> _The task_: The lines below that include the word "para" are to be reported.

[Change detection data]
- Opening Delimiter -

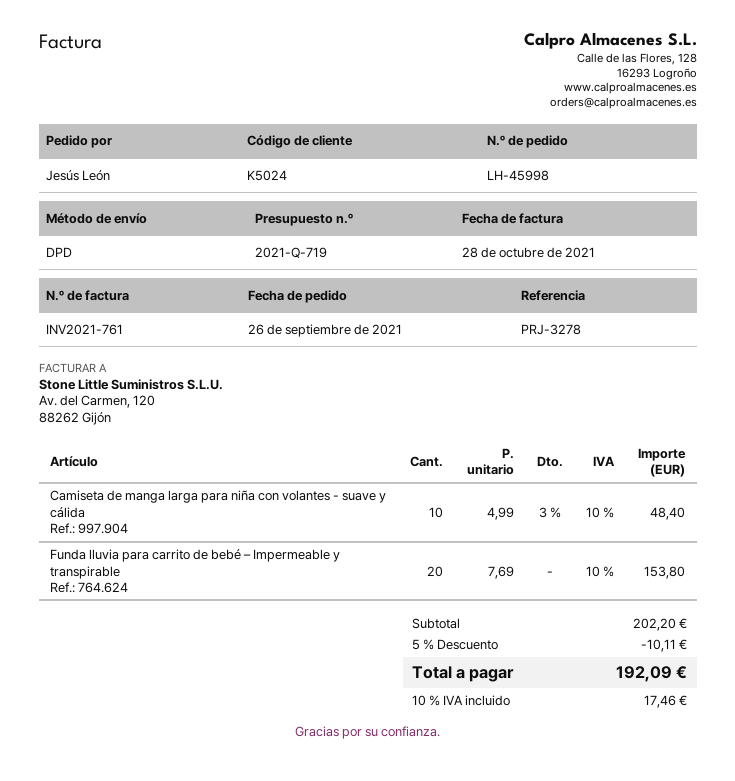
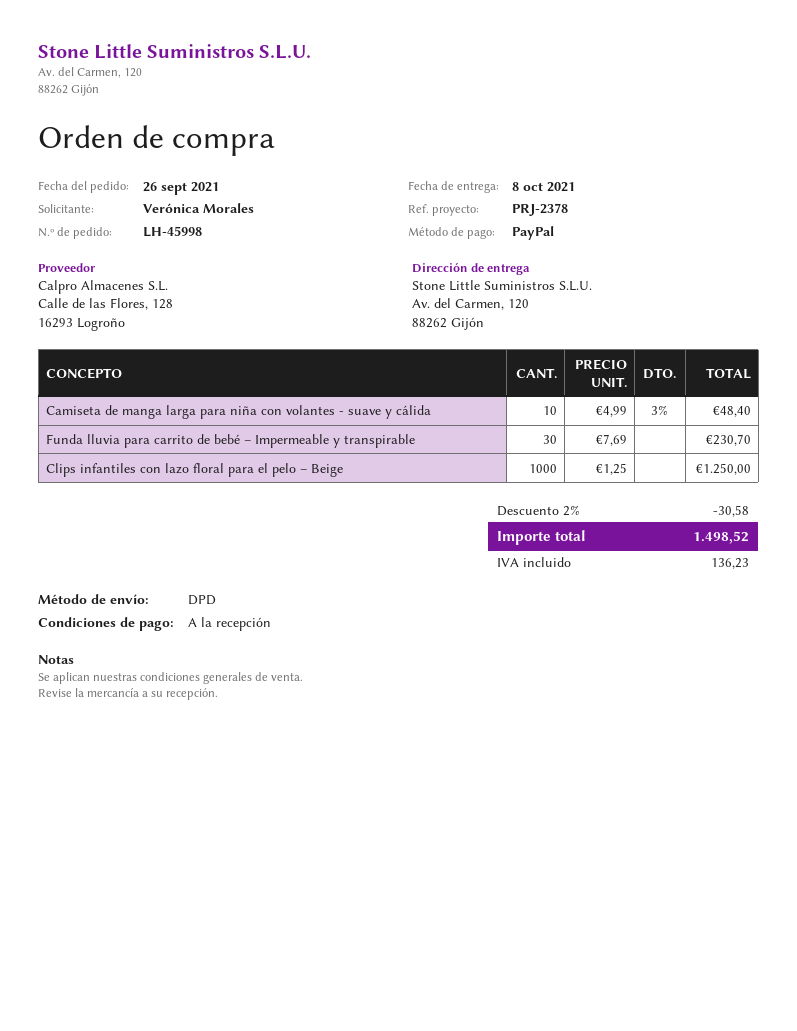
reference: PRJ-3278 -> PRJ-2378
ordered by: Jesús León -> Verónica Morales
Funda lluvia para carrito de bebé – Impermeable y transpirable: 20 x 7.69 = 153.80 -> 30 x 7.69 = 230.70
Clips infantiles con lazo floral para el pelo – Beige: none -> 1000 x 1.25 = 1250.00
discount: 5% = 10.11 -> 2% = 30.58
tax: 17.46 -> 136.23
total: 192.09 -> 1498.52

- Closing Delimiter -

> _Problem solution_:
Funda lluvia para carrito de bebé – Impermeable y transpirable: 20 x 7.69 = 153.80 -> 30 x 7.69 = 230.70
Clips infantiles con lazo floral para el pelo – Beige: none -> 1000 x 1.25 = 1250.00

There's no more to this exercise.